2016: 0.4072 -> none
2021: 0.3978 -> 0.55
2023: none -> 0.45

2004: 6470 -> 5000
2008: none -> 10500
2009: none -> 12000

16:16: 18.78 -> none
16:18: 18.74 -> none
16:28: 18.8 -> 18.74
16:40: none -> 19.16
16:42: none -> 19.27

- - - - -

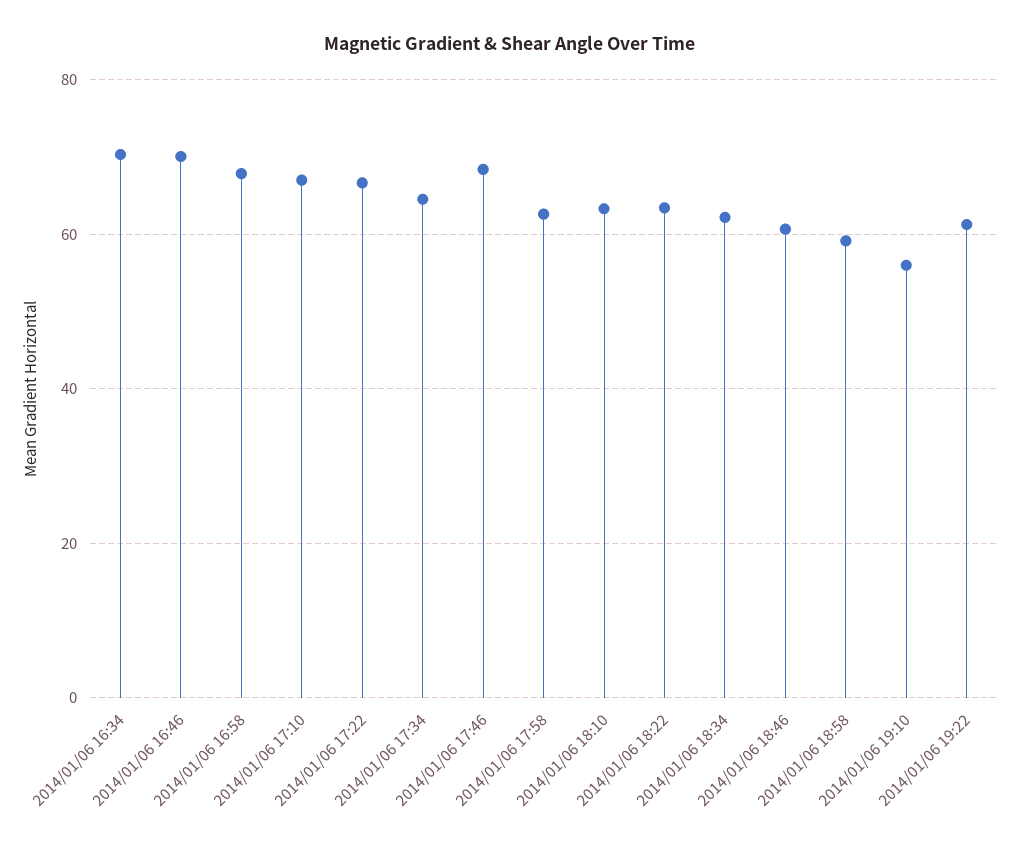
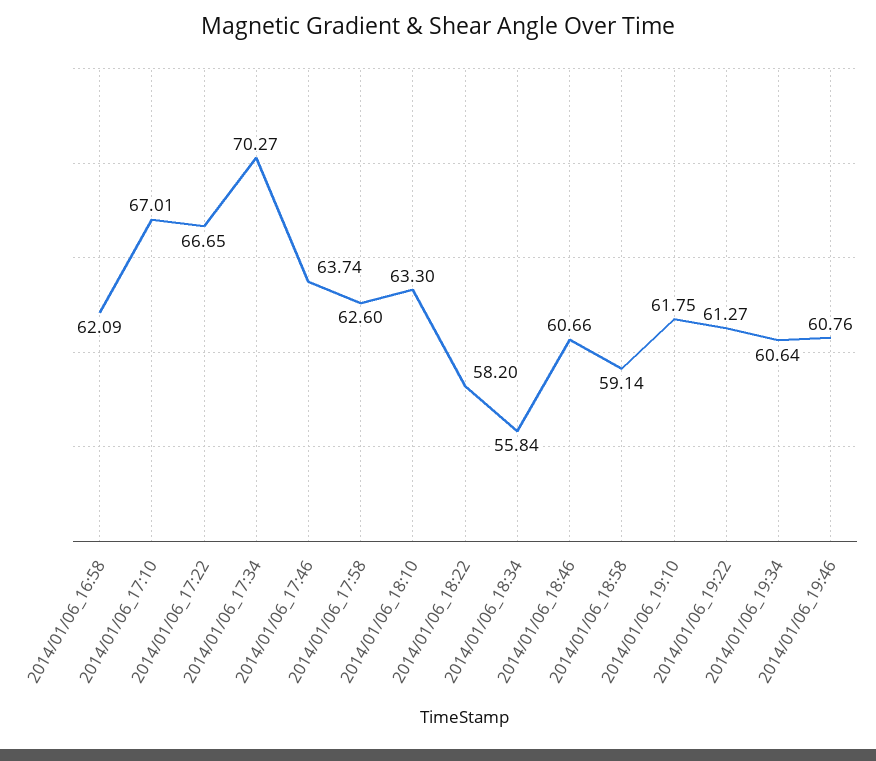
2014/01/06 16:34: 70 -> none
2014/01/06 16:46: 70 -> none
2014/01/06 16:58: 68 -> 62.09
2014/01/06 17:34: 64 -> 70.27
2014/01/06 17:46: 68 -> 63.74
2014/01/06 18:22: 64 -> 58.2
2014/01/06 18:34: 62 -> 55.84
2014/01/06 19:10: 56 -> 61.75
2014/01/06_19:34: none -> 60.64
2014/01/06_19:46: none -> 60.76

- - - - -

◆ EXERCISE DESCRIPTION: Please give again the lines above between the line holding "2016: 0.4072 -> none" and the line holding "16:42: none -> 19.27", inclusive, exactly as they are and with nothing added.

◆ EXERCISE OUTPUT:
2016: 0.4072 -> none
2021: 0.3978 -> 0.55
2023: none -> 0.45

2004: 6470 -> 5000
2008: none -> 10500
2009: none -> 12000

16:16: 18.78 -> none
16:18: 18.74 -> none
16:28: 18.8 -> 18.74
16:40: none -> 19.16
16:42: none -> 19.27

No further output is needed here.